Depois do fechamento do Usina e do Savassi Cine Clube, o cinema de arte ou fora do grande esquemão americado ficou restrito ao Belas Artes e a Sala Humberto Mauro que, apesar das reformas realizadas no Palácio das Artes ainda precisa melhorar muito. Mas confesso que tive uma surpresa nesse último sábado ao assistir ao belíssimo Pina,de Wim Wenders, numa das salas do Cinemark do Pátio Savassi. Não que eu não conhecesse o conforto peculiar dessas salas, mas foi bom assistir ao filme em 3D numa sala de shopping vazia, apreciado apenas por quem de fato gosta de dança e de cinema. Sei que estou parecendo meio elitista, mas assistir a um filme convencional em cinema de shopping se transformou em provação para quem quer somente curtir um filme. Isso porque as pessoas não vão ao cinema para ver cinema. Os cinemões se transformaram em sucursais dos próprios shoppings e mais importante é conversar alto, rir e se empanturrar com as porcarias que são vendidas (e que acabam sendo mais importantes que o próprio filme).Ir a um cinema desses é como ir e se irritar com um picnic dos outros.

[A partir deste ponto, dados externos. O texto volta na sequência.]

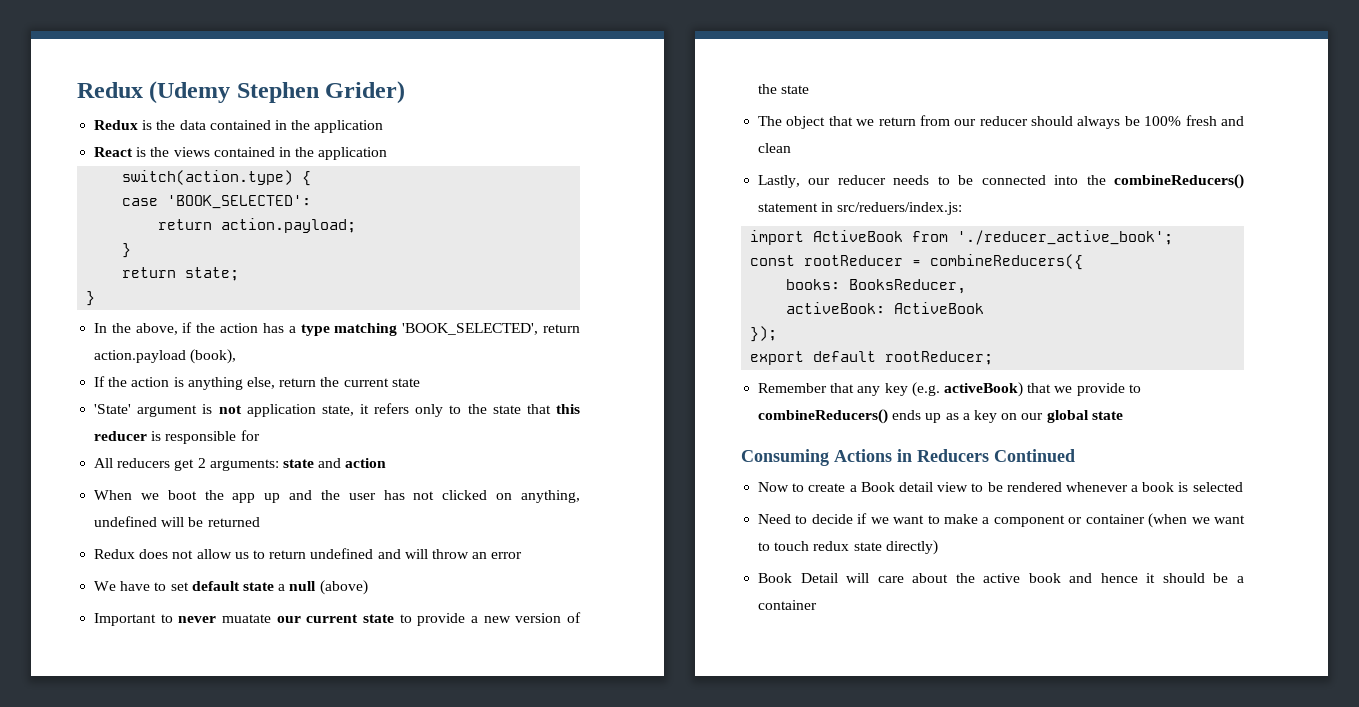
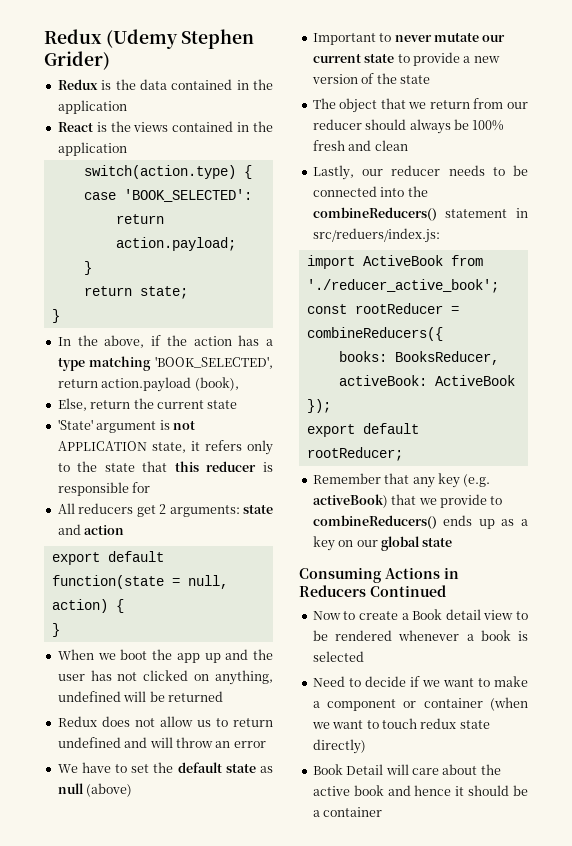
- If the action is anything else, return the current state
+ Else, return the current state
- 'State' argument is not application state, it refers only to the state that this reducer is responsible for
+ 'State' argument is not APPLICATION state, it refers only to the state that this reducer is responsible for
+ export default function(state = null, action) {
+ }
- We have to set default state a null (above)
+ We have to set the default state as null (above)
- Important to never muatate our current state to provide a new version of the state
+ Important to never mutate our current state to provide a new version of the state

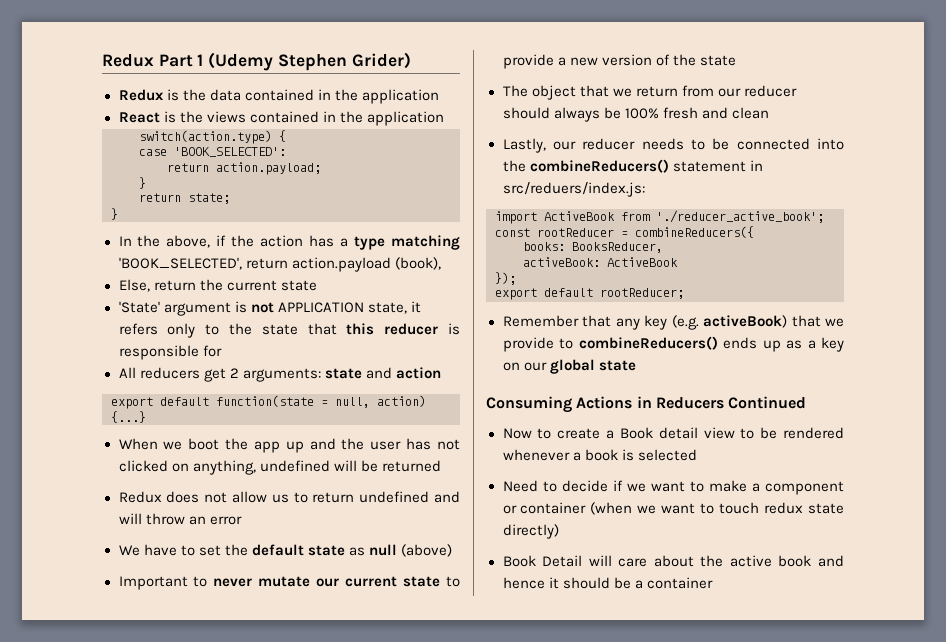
- Redux (Udemy Stephen Grider)
+ Redux Part 1 (Udemy Stephen Grider)
- export default function(state = null, action) {
- }
+ export default function(state = null, action) {...}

Isso para não falar dos aparelhos celulares, esse novo seio oferecido aos adultos que se recusam a sair da terceira infância.

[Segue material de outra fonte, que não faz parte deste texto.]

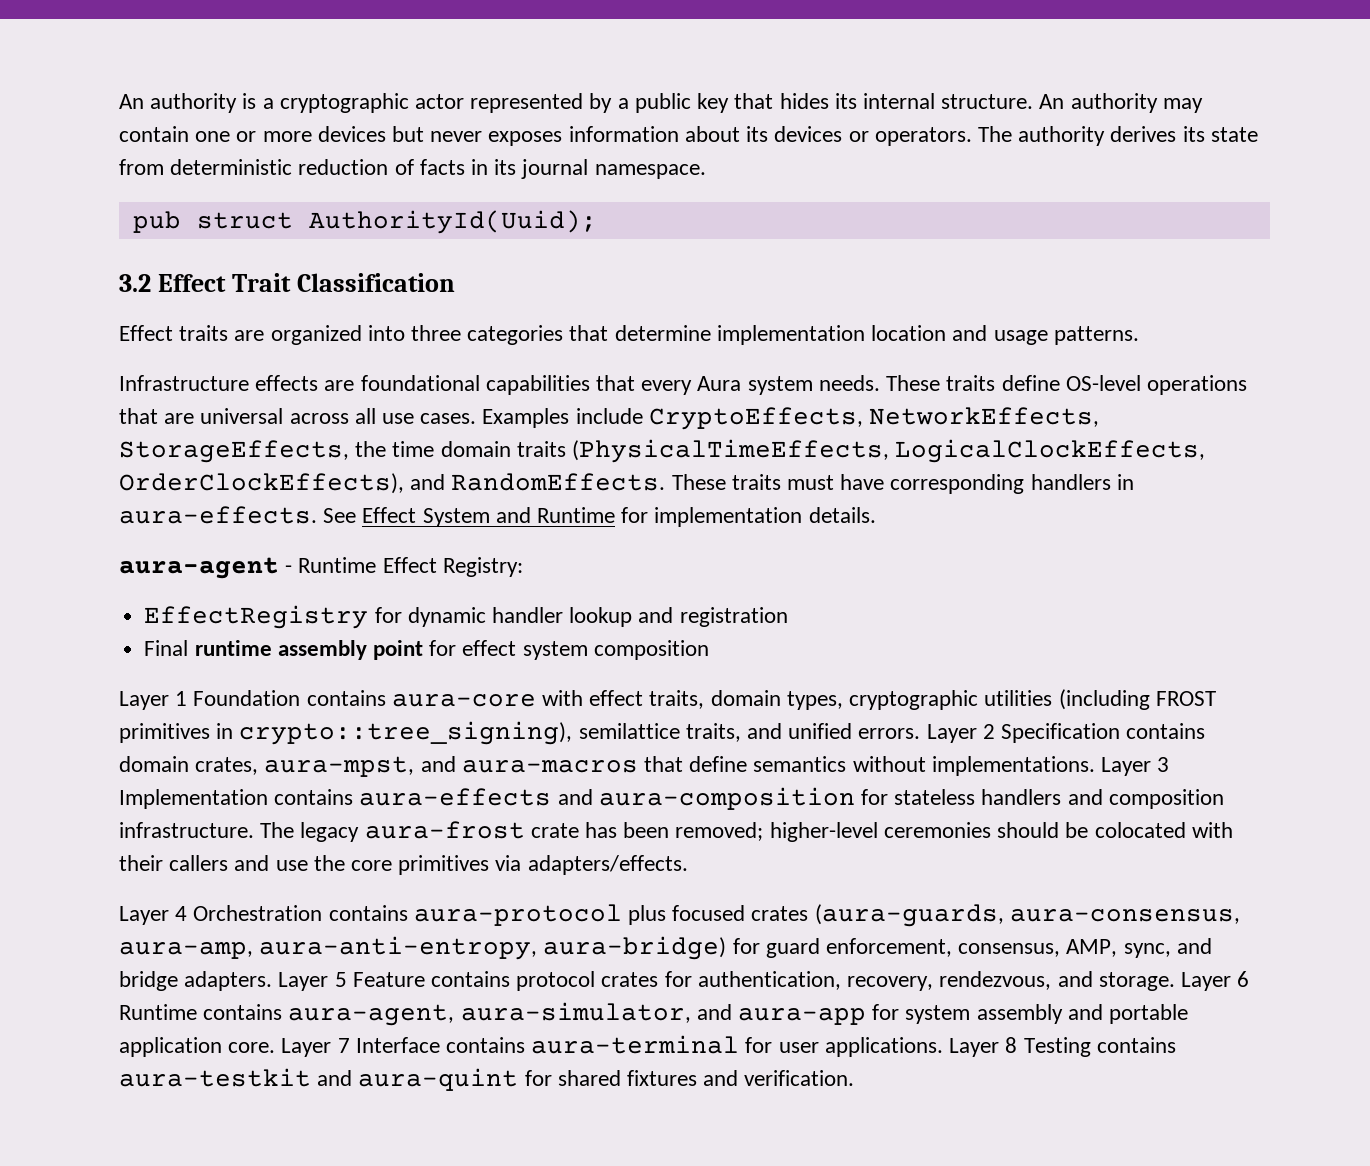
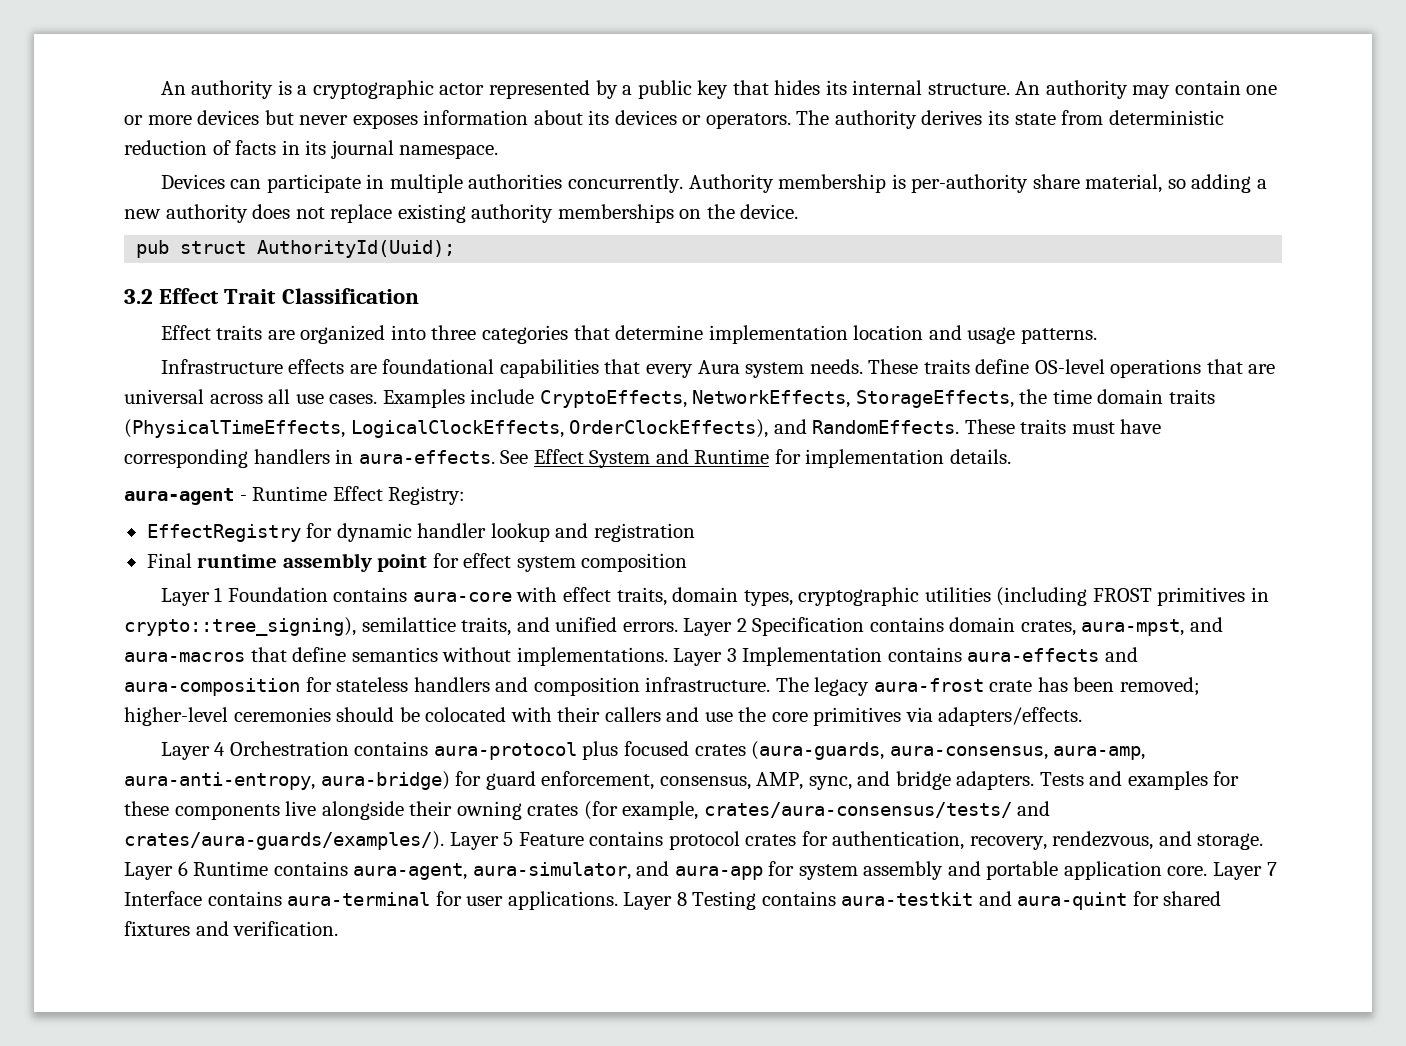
+ Devices can participate in multiple authorities concurrently. Authority membership is per-authority share material, so adding a new authority does not replace existing authority memberships on the device.
+ Tests and examples for these components live alongside their owning crates (for example, crates/aura-consensus/tests/ and crates/aura-guards/examples/).

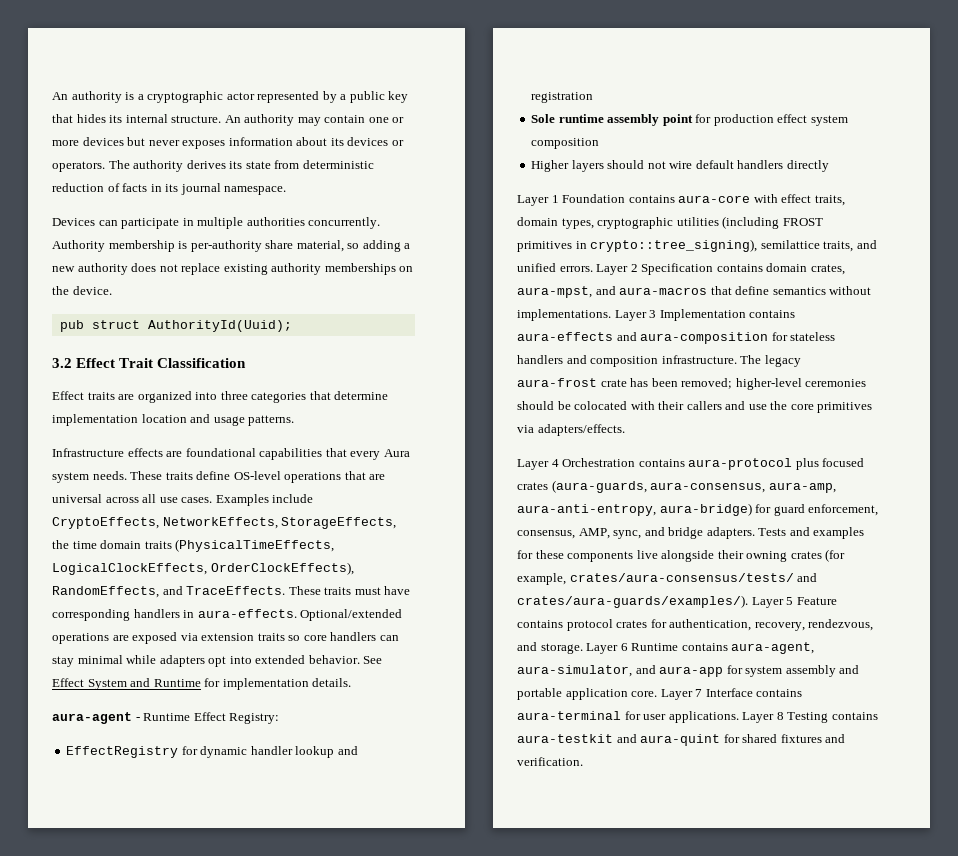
- Examples include CryptoEffects, NetworkEffects, StorageEffects, the time domain traits (PhysicalTimeEffects, LogicalClockEffects, OrderClockEffects), and RandomEffects.
+ Examples include CryptoEffects, NetworkEffects, StorageEffects, the time domain traits (PhysicalTimeEffects, LogicalClockEffects, OrderClockEffects), RandomEffects, and TraceEffects.
+ Optional/extended operations are exposed via extension traits so core handlers can stay minimal while adapters opt into extended behavior.
- Final runtime assembly point for effect system composition
+ Sole runtime assembly point for production effect system composition
+ Higher layers should not wire default handlers directly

Mas vamos ao filme: Pina é belo. Não é um documentário formal desses que estamos habituados a ver. Não está interessado em oferecer uma biografia da grande (e bela) bailarina e coreógrafa morta dois anos atrás. É um filme sentimental que nos coloca dentro de suas coreografias, mostrando os trabalhos mais importantes feitos nos últimos anos e revisitando os locais que são caros para a companhia. O ambiente urbano, a natureza, a relação com essa natureza. A narração fragmentada é construída por depoimentos de seus bailarinos. Texto e imagem, dança e emoção como a preparar o terreno para a grande reflexão da própria Pina Bausch que encerra o filme: Temos que dançar, dançar, dançar ou estamos perdidos. Sim. Via a arte, viva Wim Wenders, viva Pina Bausch.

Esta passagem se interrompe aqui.